Page MenuHomePhabricator

Call to a member function getContent() on null
Closed, ResolvedPublic

Description

  • /w/rest.php/he.wikipedia.org/v3/page/wikitext/%D7%90%D7%9C%D7%99%20%D7%9B%D7%94%D7%9F%20(%D7%9B%D7%95%D7%9C%D7%A0%D7%95)/
  • /w/rest.php/it.wikipedia.org/v3/page/wikitext/Acacio_(disambigua)/
  • /w/rest.php/de.wikipedia.org/v3/page/wikitext/Manso%20(Korsika)/

Exception trace:

#0 /srv/deployment/parsoid/deploy/src/src/Config/Env.php(231): Parsoid\Wt2Html\PageConfigFrame->__construct(Parsoid\Config\Env, MWParsoid\Config\PageConfig, MWParsoid\Config\SiteConfig)
#1 /srv/deployment/parsoid/deploy/src/extension/src/Rest/Handler/ParsoidHandler.php(235): Parsoid\Config\Env->__construct(MWParsoid\Config\SiteConfig, MWParsoid\Config\PageConfig, MWParsoid\Config\DataAccess, array)
#2 /srv/deployment/parsoid/deploy/src/extension/src/Rest/Handler/PageHandler.php(33): MWParsoid\Rest\Handler\ParsoidHandler->createEnv(string, integer)
#3 /srv/mediawiki/php-1.34.0-wmf.23/includes/Rest/Router.php(307): MWParsoid\Rest\Handler\PageHandler->execute()
#4 /srv/mediawiki/php-1.34.0-wmf.23/includes/Rest/Router.php(286): MediaWiki\Rest\Router->executeHandler(MWParsoid\Rest\Handler\PageHandler)
#5 /srv/mediawiki/php-1.34.0-wmf.23/includes/Rest/EntryPoint.php(112): MediaWiki\Rest\Router->execute(MediaWiki\Rest\RequestFromGlobals)
#6 /srv/mediawiki/php-1.34.0-wmf.23/includes/Rest/EntryPoint.php(79): MediaWiki\Rest\EntryPoint->execute()
#7 /srv/mediawiki/php-1.34.0-wmf.23/rest.php(31): MediaWiki\Rest\EntryPoint::main()
#8 /srv/mediawiki/w/rest.php(3): require(string)
#9 {main}

Event Timeline

I think I just fixed this in I62868e8dc9eabea4da68a556e692f5f135924a8a -- the issue is that conversions on new pages crash creating the Env because the $revisionRecord is null (since the page didn't previously exist). I'm guessing that these are pages which are in our rt-testing set but have been deleted from the production db.

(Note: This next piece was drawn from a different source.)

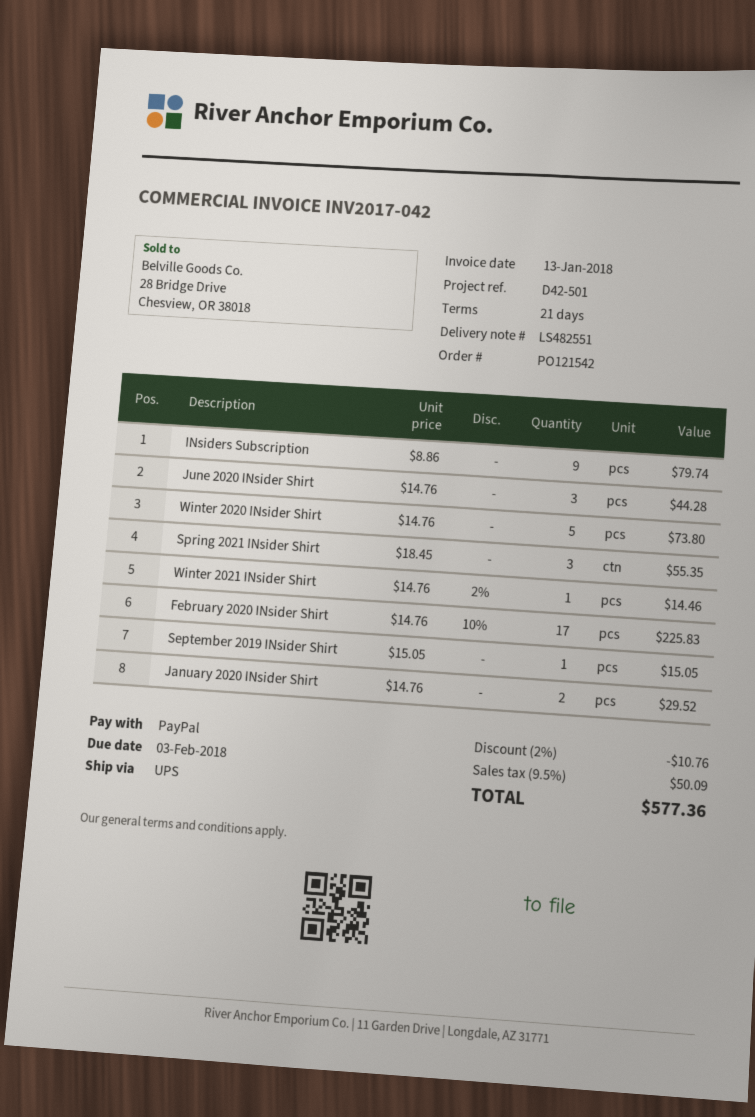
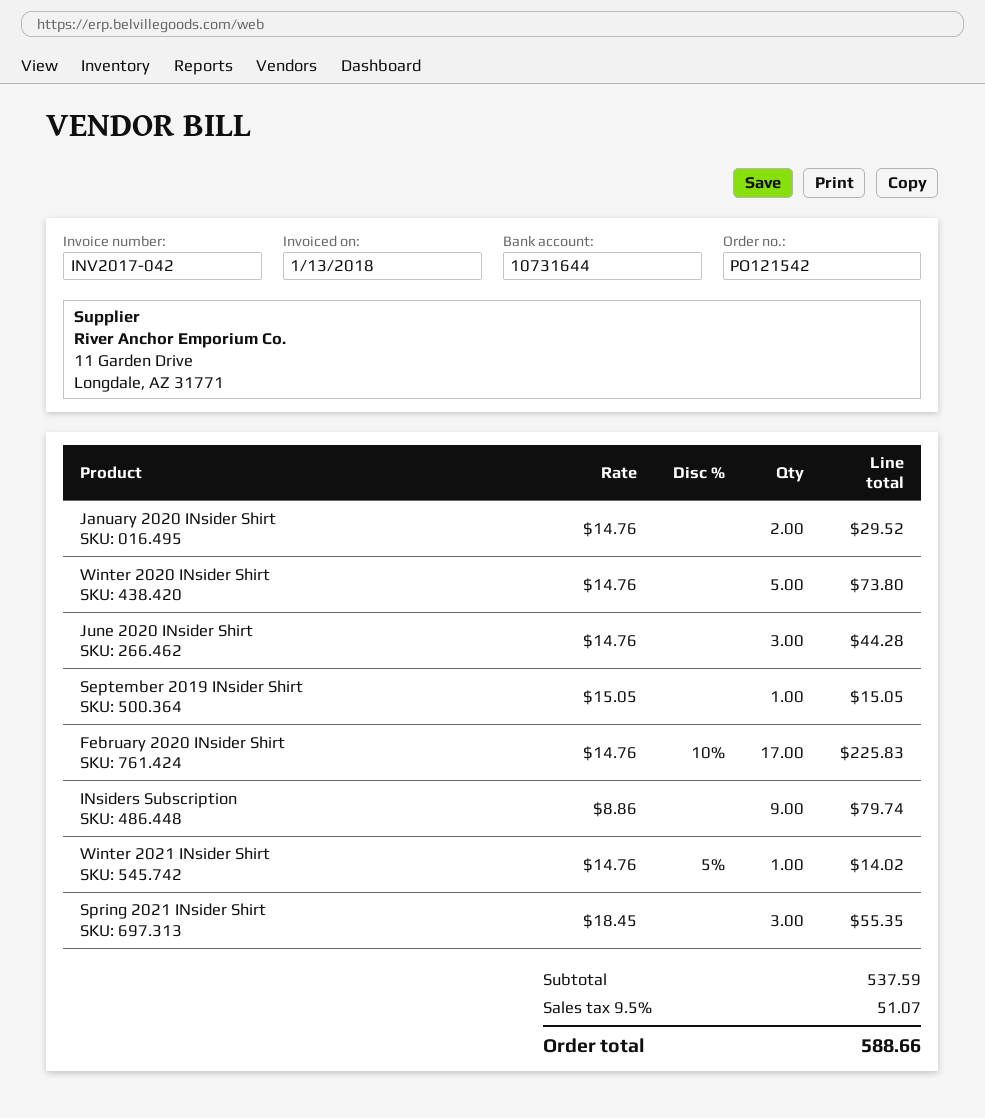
Winter 2021 INsider Shirt: 1 x 14.76 - 2% = 14.46 -> 1 x 14.76 - 5% = 14.02
discount: 2% = 10.76 -> none
tax: 9.5% = 50.09 -> 9.5% = 51.07
total: 577.36 -> 588.66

ssastry triaged this task as Medium priority.Sep 25 2019, 2:06 PM
ssastry moved this task from Backlog to Bugs, Notices, Crashers on the Parsoid-PHP board.

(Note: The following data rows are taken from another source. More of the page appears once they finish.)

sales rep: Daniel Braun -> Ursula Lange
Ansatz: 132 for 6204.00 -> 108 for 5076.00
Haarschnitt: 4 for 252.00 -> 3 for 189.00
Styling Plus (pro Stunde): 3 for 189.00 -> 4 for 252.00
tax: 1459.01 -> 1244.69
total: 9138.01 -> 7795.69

I think I just fixed this in I62868e8dc9eabea4da68a556e692f5f135924a8a -- the issue is that conversions on new pages crash creating the Env because the $revisionRecord is null (since the page didn't previously exist). I'm guessing that these are pages which are in our rt-testing set but have been deleted from the production db.

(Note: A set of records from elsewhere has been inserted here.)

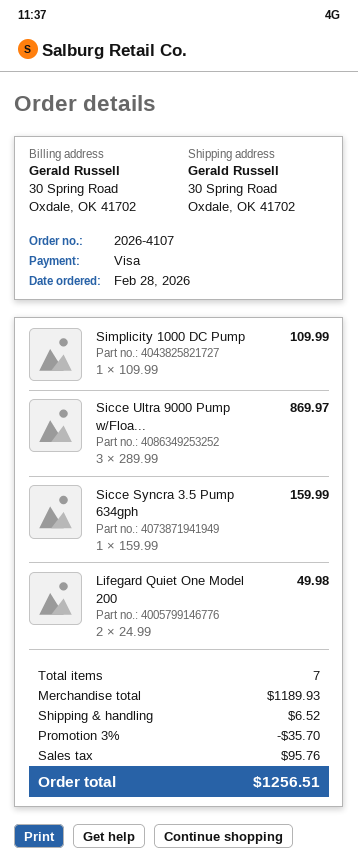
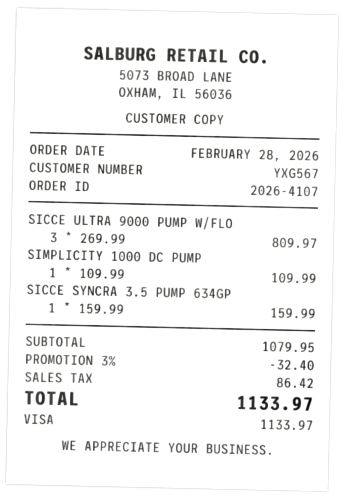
Sicce Ultra 9000 Pump w/Floa...: 3 x 289.99 = 869.97 -> 3 x 269.99 = 809.97
Lifegard Quiet One Model 200: 2 x 24.99 = 49.98 -> none
subtotal: 1189.93 -> 1079.95
discount: 3% = 35.70 -> 3% = 32.40
shipping: 6.52 -> none
tax: 95.76 -> 86.42
total: 1256.51 -> 1133.97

This might very well be the case. Parsoid/JS rt testing is reporting Did not find page revisions for Manso_(Korsika) etc. So, this is likely to go away once that patch is merged and deployed. Assigning it to you since you already fixed it. :)

Change 539428 had a related patch set uploaded (by Arlolra; owner: Arlolra):
[mediawiki/services/parsoid@master] Ensure we have page content for the Api configs

https://gerrit.wikimedia.org/r/539428

I think I just fixed this in I62868e8dc9eabea4da68a556e692f5f135924a8a

Yeah, if you're using those set of configs.

The commit message for the above patch says,

The larger question is what operations make sense without page content.
We should be able to serialize given HTML without it but that's
currently blocked by the Env's construction of a PageConfigFrame.

Well, we have to be able to create a page from scratch (with no previous revision). So a zero-length string seems reasonable to me as a fallback, in both the Api config and the integrated config.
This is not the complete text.